Shortly after Fidel Castro’s Revolution took over Cuba in 1959, his regime made significant policy changes nationalizing large tracts of agricultural land, seizing private businesses to be ran by the Cuban government and aligning himself with the Soviet version of Communism.
Fear of imprisonment, violence, or worse, resulted in a mass exodus of the Cuban people.
Because of the large waves of Cuban refugees in such a short period of time, the U.S. government needed to provide assistance to ensure that the exiles could successfully resettle and start new lives in the U.S.

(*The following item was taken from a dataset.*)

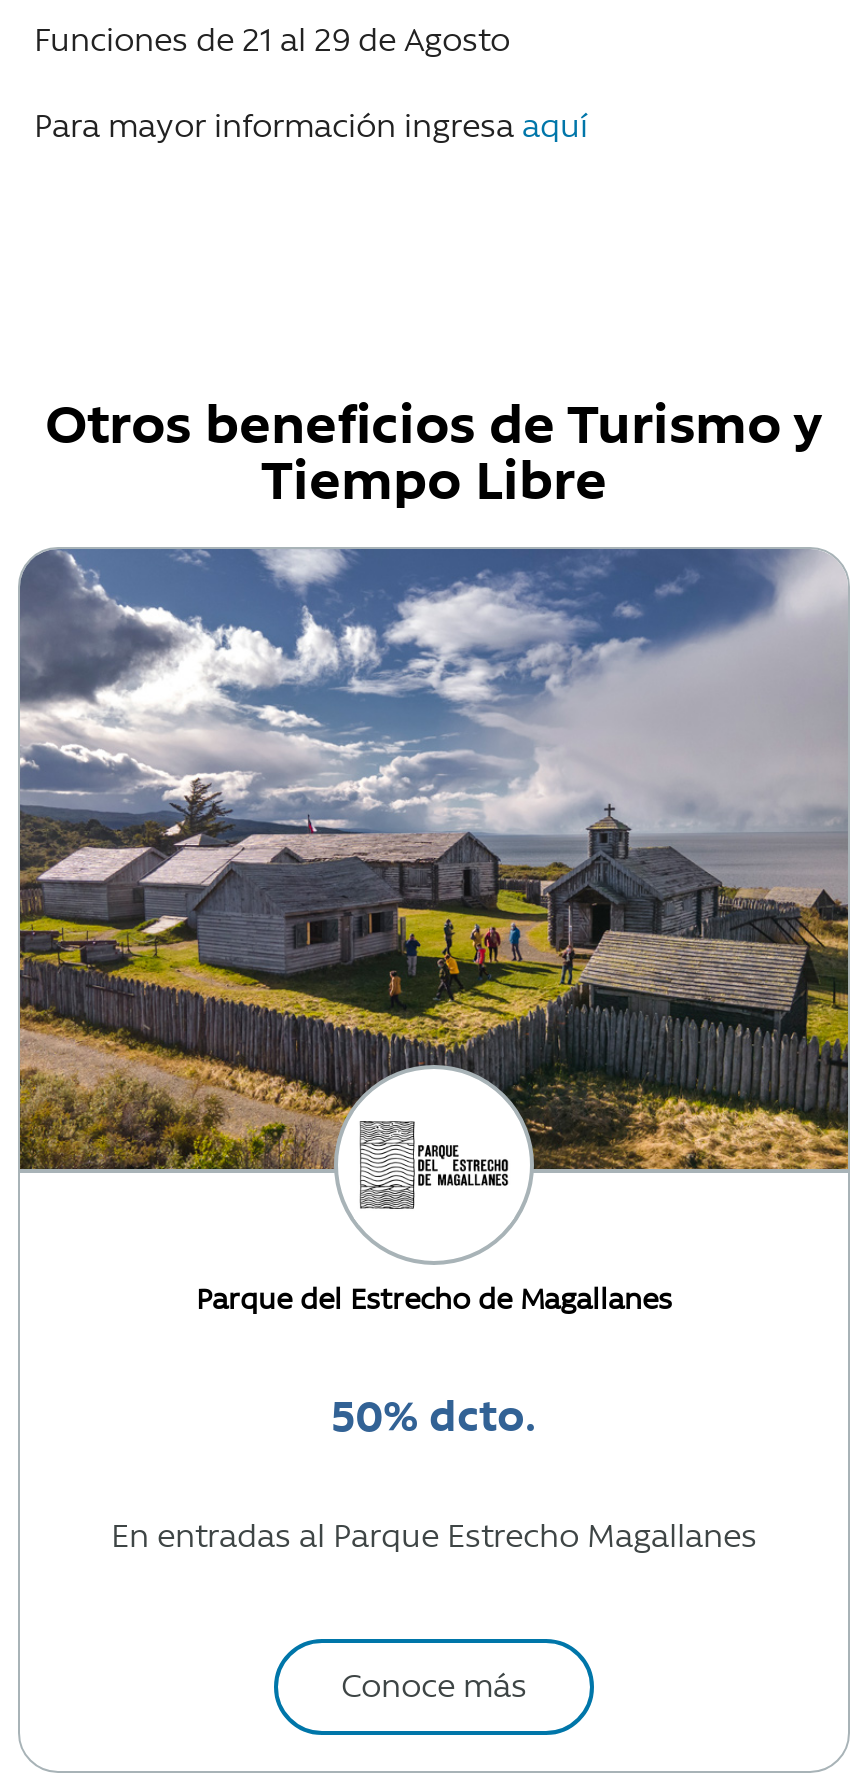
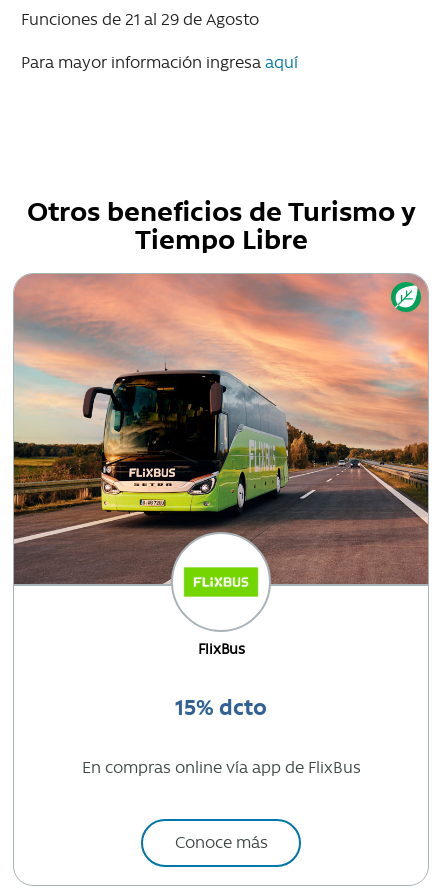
[18,547,850,1317] [image] | Parque del Estrecho de Magallanes -> [13,273,429,658] [image] | FlixBus
[331,1389,537,1443] 50% dcto. -> [175,694,267,721] 15% dcto
[111,1517,757,1555] En entradas al Parque Estrecho Magallanes -> [82,758,360,777] En compras online vía app de FlixBus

As more and more Cuban exiles arrived in Florida, several assistance centers opened in Miami and other cities.
Enacted during President John F. Kennedy’s administration, the Migration and Refugee Assistance Act of 1962 authorized assistance to the large number of Cubans seeking political asylum.
On July 1, 1962 the U.S. government began the lease of the first 4 floors of the Miami News Tower for the Cuban Assistance Center.
The Center, called by Cubans "El Refugio" and eventually known as Freedom Tower, offered health care, housing, finances, and education services.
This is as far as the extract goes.